Parents helping out with the deposit

Category: Mortgages

This article was correct at the time of publication. It is now over 6 months old so the content may be out of date.

Trying to build up a deposit can seem like a never-ending task, and in some cases completely unattainable – even if you only need 5% it can easily run into tens of thousands of pounds, particularly with rising house prices adding extra pressure. However, some lucky first-time buyers have the bank of Mum and Dad to fall back on, and the general trend is for parents to "go Dutch" on their child's deposit.

According to research from Santander Mortgages, current homeowners received an average of 49% of the deposit from their parents, and a particularly lucky 68% won't have to pay any of it back as the financial input was intended to be a gift. However, almost three in ten (29%) will need to repay it as they received the money as the equivalent of an interest-free loan, while just 3% of parents saw the money they contributed as an investment.

And, for those yet to buy their first home, the financial input from their parents could add up to an even more significant sum. The average amount potential homeowners look to receive from their parents is £17,900 – with the average first-time buyer deposit being just under £25,000, this represents a 71.6% subsidy – however some think they'll be getting even more, with an optimistic 22% estimating that their parents will contribute £20,000+ to their deposit.

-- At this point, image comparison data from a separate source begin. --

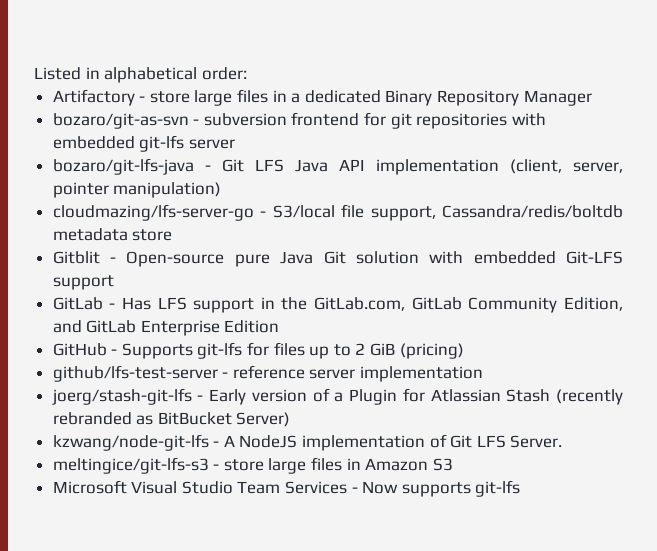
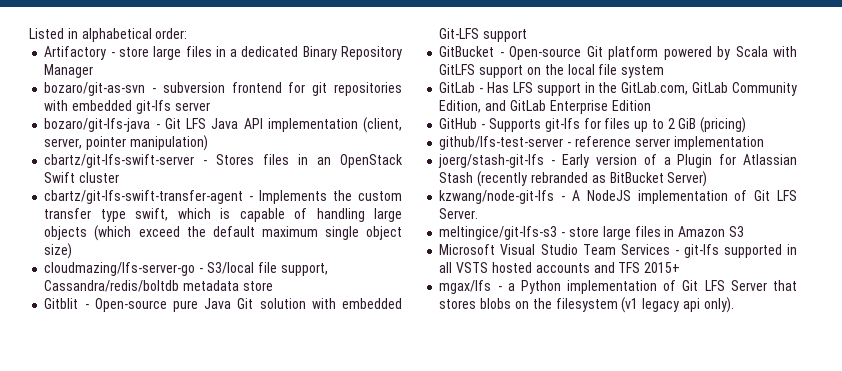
+ cbartz/git-lfs-swift-server - Stores files in an OpenStack Swift cluster
+ cbartz/git-lfs-swift-transfer-agent - Implements the custom transfer type swift, which is capable of handling large objects (which exceed the default maximum single object size)
+ GitBucket - Open-source Git platform powered by Scala with GitLFS support on the local file system
- Microsoft Visual Studio Team Services - Now supports git-lfs
+ Microsoft Visual Studio Team Services - git-lfs supported in all VSTS hosted accounts and TFS 2015+
+ mgax/lfs - a Python implementation of Git LFS Server that stores blobs on the filesystem (v1 legacy api only).

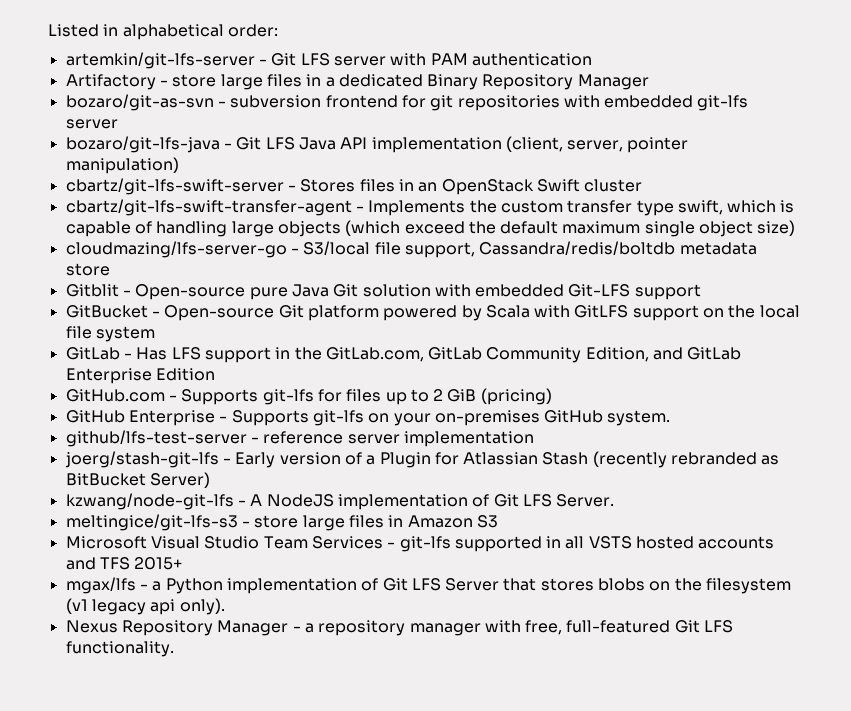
+ artemkin/git-lfs-server - Git LFS server with PAM authentication
- GitHub - Supports git-lfs for files up to 2 GiB (pricing)
+ GitHub.com - Supports git-lfs for files up to 2 GiB (pricing)
+ GitHub Enterprise - Supports git-lfs on your on-premises GitHub system.
+ Nexus Repository Manager - a repository manager with free, full-featured Git LFS functionality.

Happily, though, it seems that a lot of parents are more than willing to provide some form of financial contribution to that all-important deposit, with 34% of parents whose children are yet to buy a home saying they'll contribute money in order to help them onto the property ladder.

Of course, handing over such a significant sum of money isn't a decision to be taken lightly, as Sylvia Waycot, editor of, comments:

"If your branch of the bank of Mum and Dad has a surplus of cash to help offspring get onto the housing ladder, then why wouldn't you? However, whenever it comes to money, it is better to think with the head and not the heart.

"Before parting with what can sometimes be quite large lump sums, spare a thought for your own long-term needs. Are you sure your pension pot is going to adequately support you, have you cleared any outstanding debts of your own, will the money be needed for long-term care of any sort and finally, why do you have the pot of money to start off with – were you saving for a purpose?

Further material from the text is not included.